* [HOW TO COMPLETE THIS TASK] Please return the full listing word for word, leaving out any pictures.

* [DATA FOR THIS TASK]
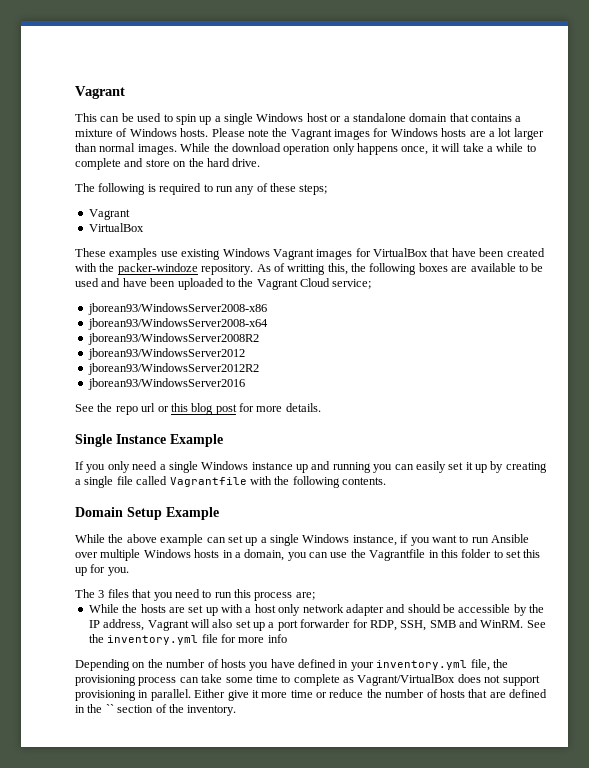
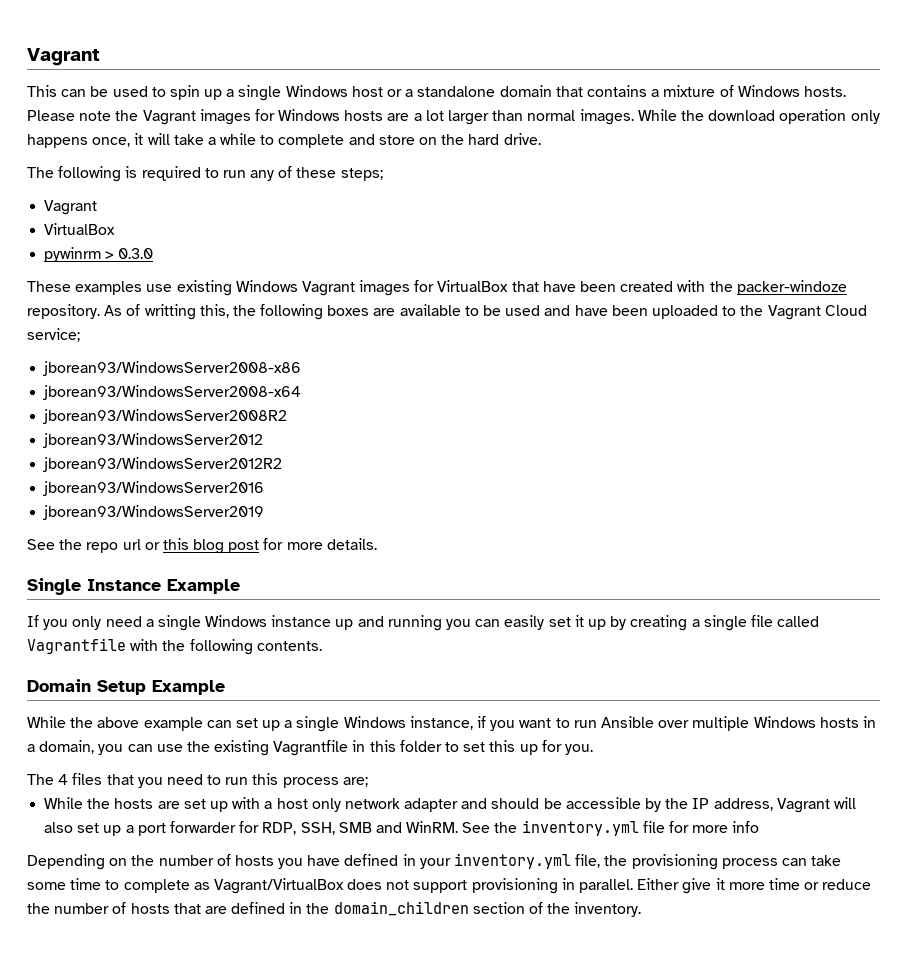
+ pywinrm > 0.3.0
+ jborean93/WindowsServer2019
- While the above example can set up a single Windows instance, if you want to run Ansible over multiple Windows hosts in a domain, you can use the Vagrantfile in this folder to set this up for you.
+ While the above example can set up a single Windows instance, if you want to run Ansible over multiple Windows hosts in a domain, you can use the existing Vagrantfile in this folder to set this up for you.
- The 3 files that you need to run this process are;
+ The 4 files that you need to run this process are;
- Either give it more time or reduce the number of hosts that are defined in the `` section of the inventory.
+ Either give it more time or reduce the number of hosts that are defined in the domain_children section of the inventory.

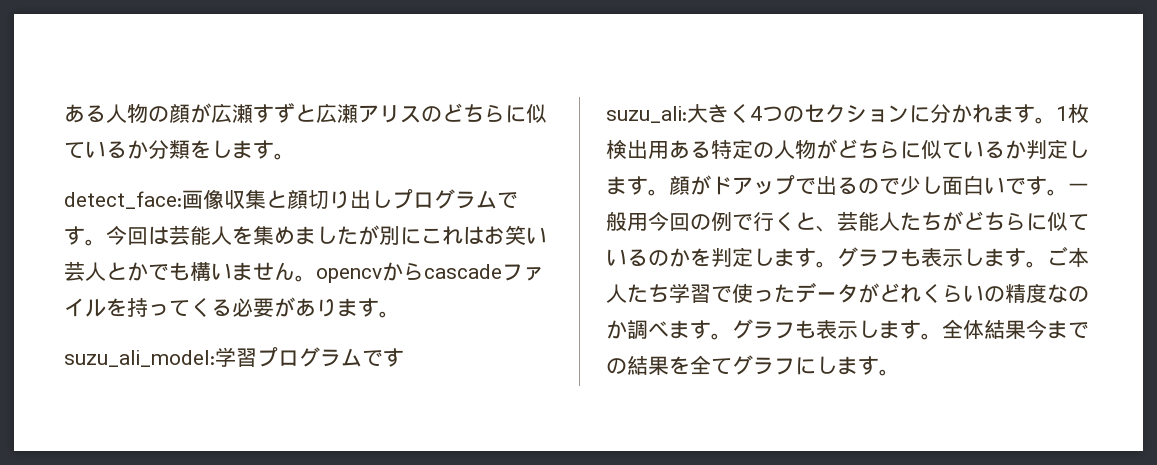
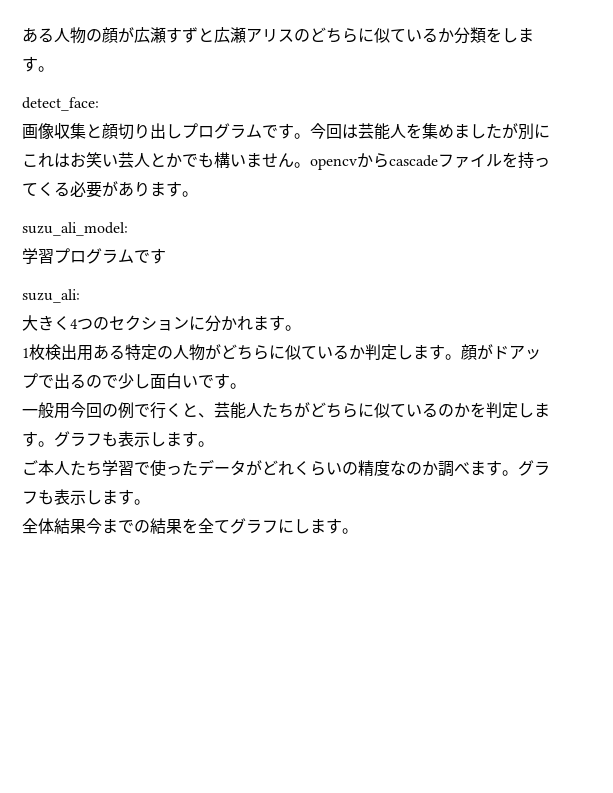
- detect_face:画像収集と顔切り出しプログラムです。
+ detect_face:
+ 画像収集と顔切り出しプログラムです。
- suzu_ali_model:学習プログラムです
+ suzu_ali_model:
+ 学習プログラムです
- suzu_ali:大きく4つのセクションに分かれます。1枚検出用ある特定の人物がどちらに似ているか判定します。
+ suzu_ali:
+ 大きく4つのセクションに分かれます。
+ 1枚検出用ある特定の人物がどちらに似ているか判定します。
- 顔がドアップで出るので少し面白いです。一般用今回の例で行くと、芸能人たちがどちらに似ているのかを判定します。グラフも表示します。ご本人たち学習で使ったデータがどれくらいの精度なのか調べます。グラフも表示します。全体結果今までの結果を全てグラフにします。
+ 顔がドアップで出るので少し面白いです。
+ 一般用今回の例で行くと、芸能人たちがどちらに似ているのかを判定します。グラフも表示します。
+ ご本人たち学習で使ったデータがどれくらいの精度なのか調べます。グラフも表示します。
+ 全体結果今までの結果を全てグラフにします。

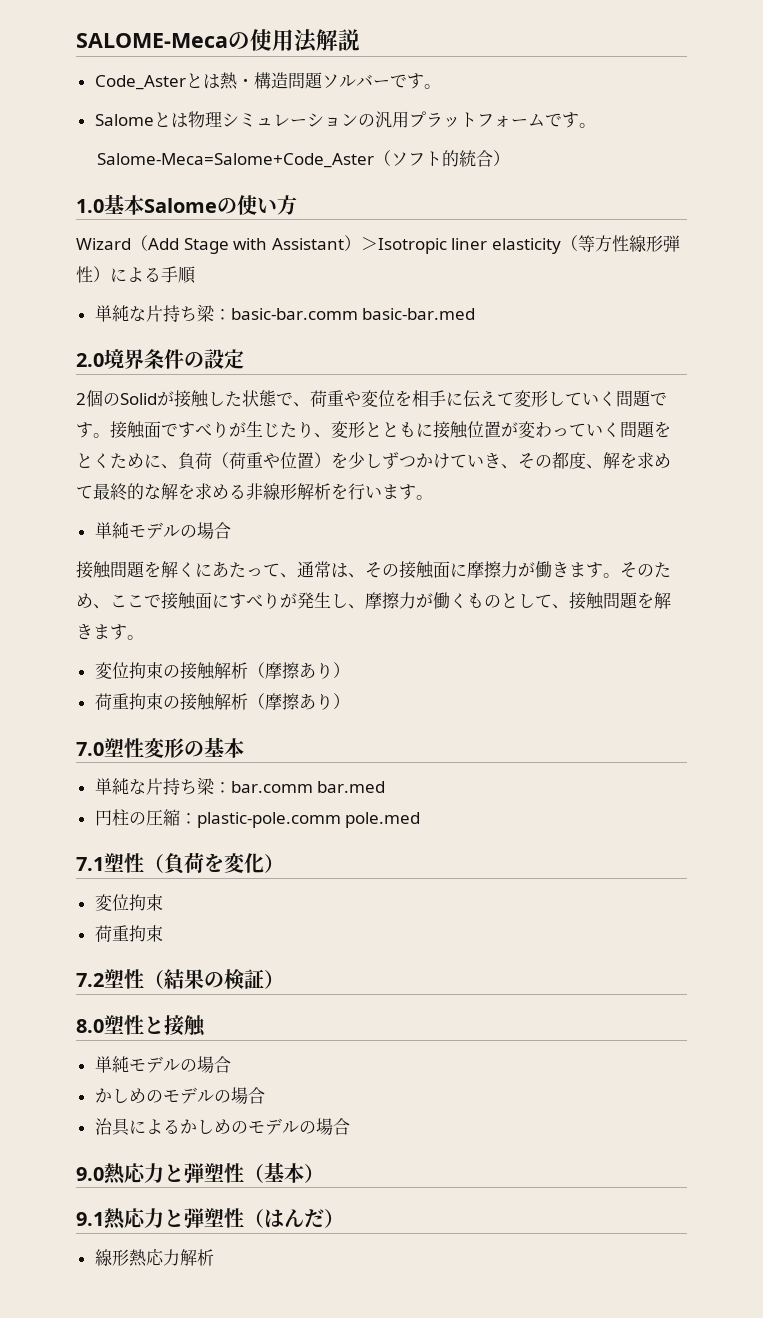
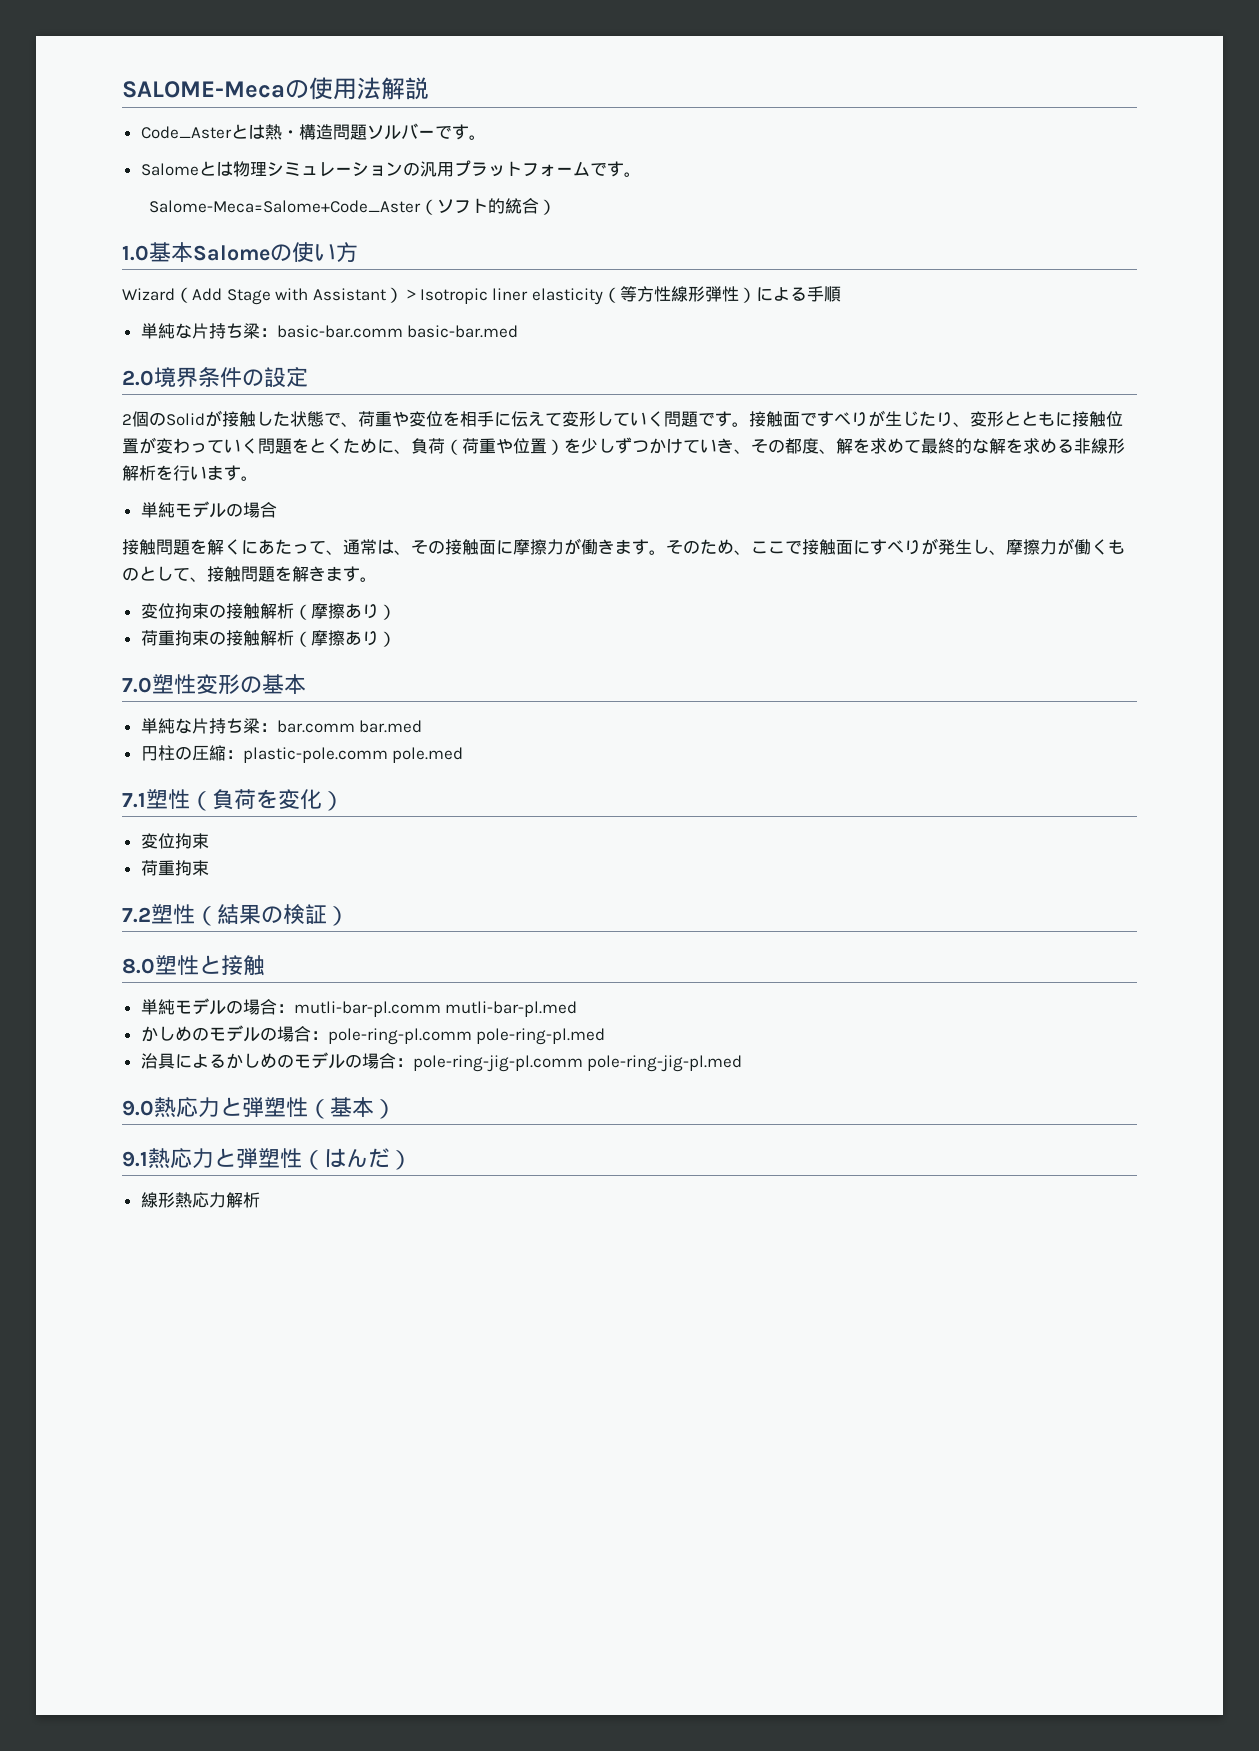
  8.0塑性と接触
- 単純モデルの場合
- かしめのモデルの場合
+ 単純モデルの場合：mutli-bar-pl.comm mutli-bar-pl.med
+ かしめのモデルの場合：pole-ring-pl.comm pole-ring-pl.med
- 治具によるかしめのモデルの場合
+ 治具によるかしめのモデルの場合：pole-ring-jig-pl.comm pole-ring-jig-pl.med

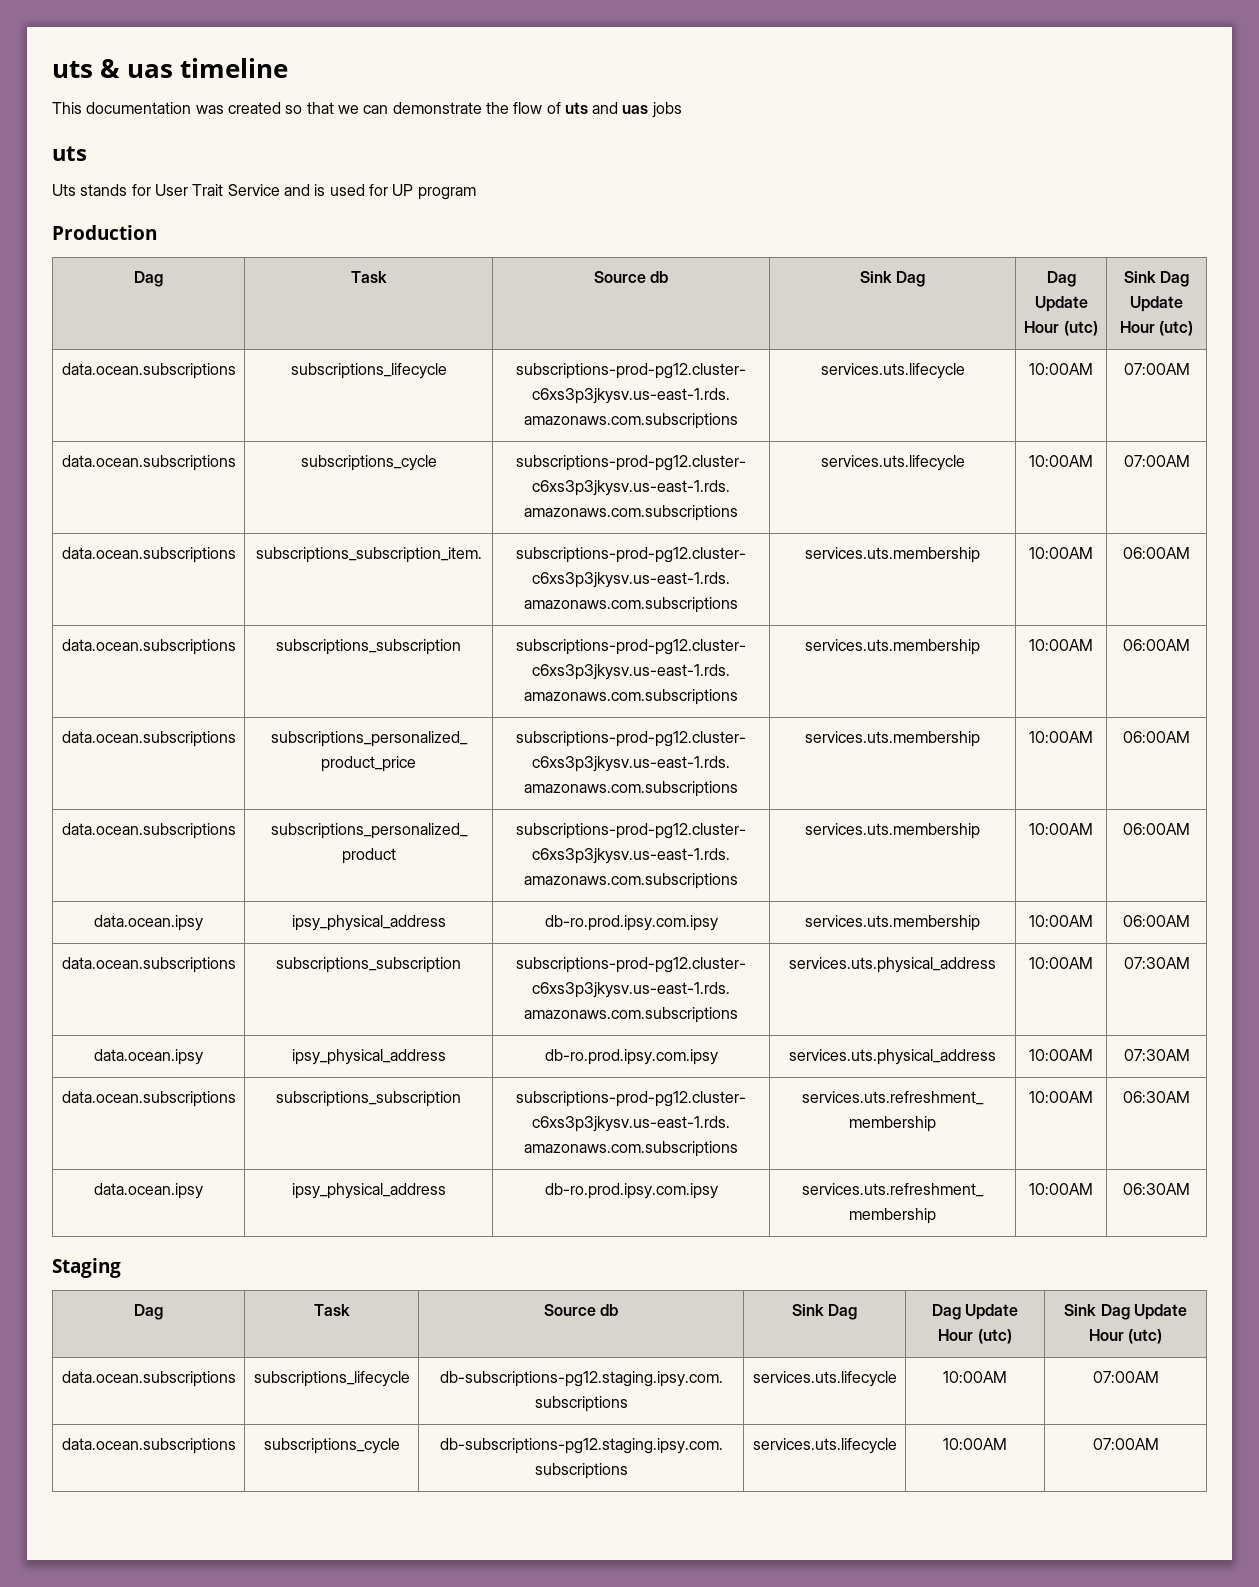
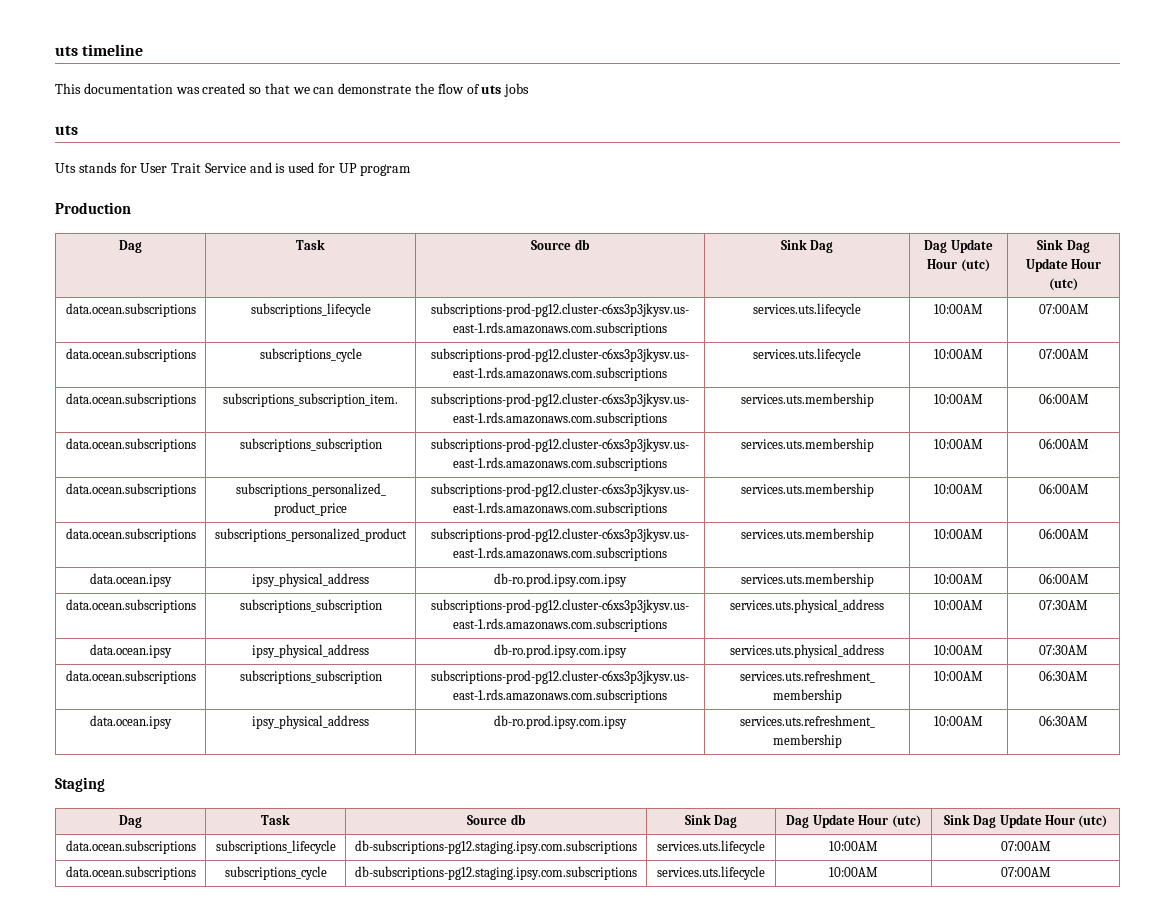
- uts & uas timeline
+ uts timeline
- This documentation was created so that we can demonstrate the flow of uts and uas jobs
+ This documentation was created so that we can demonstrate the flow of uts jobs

* [COMPLETED EXERCISE]
+ pywinrm > 0.3.0
+ jborean93/WindowsServer2019
- While the above example can set up a single Windows instance, if you want to run Ansible over multiple Windows hosts in a domain, you can use the Vagrantfile in this folder to set this up for you.
+ While the above example can set up a single Windows instance, if you want to run Ansible over multiple Windows hosts in a domain, you can use the existing Vagrantfile in this folder to set this up for you.
- The 3 files that you need to run this process are;
+ The 4 files that you need to run this process are;
- Either give it more time or reduce the number of hosts that are defined in the `` section of the inventory.
+ Either give it more time or reduce the number of hosts that are defined in the domain_children section of the inventory.

- detect_face:画像収集と顔切り出しプログラムです。
+ detect_face:
+ 画像収集と顔切り出しプログラムです。
- suzu_ali_model:学習プログラムです
+ suzu_ali_model:
+ 学習プログラムです
- suzu_ali:大きく4つのセクションに分かれます。1枚検出用ある特定の人物がどちらに似ているか判定します。
+ suzu_ali:
+ 大きく4つのセクションに分かれます。
+ 1枚検出用ある特定の人物がどちらに似ているか判定します。
- 顔がドアップで出るので少し面白いです。一般用今回の例で行くと、芸能人たちがどちらに似ているのかを判定します。グラフも表示します。ご本人たち学習で使ったデータがどれくらいの精度なのか調べます。グラフも表示します。全体結果今までの結果を全てグラフにします。
+ 顔がドアップで出るので少し面白いです。
+ 一般用今回の例で行くと、芸能人たちがどちらに似ているのかを判定します。グラフも表示します。
+ ご本人たち学習で使ったデータがどれくらいの精度なのか調べます。グラフも表示します。
+ 全体結果今までの結果を全てグラフにします。

  8.0塑性と接触
- 単純モデルの場合
- かしめのモデルの場合
+ 単純モデルの場合：mutli-bar-pl.comm mutli-bar-pl.med
+ かしめのモデルの場合：pole-ring-pl.comm pole-ring-pl.med
- 治具によるかしめのモデルの場合
+ 治具によるかしめのモデルの場合：pole-ring-jig-pl.comm pole-ring-jig-pl.med

- uts & uas timeline
+ uts timeline
- This documentation was created so that we can demonstrate the flow of uts and uas jobs
+ This documentation was created so that we can demonstrate the flow of uts jobs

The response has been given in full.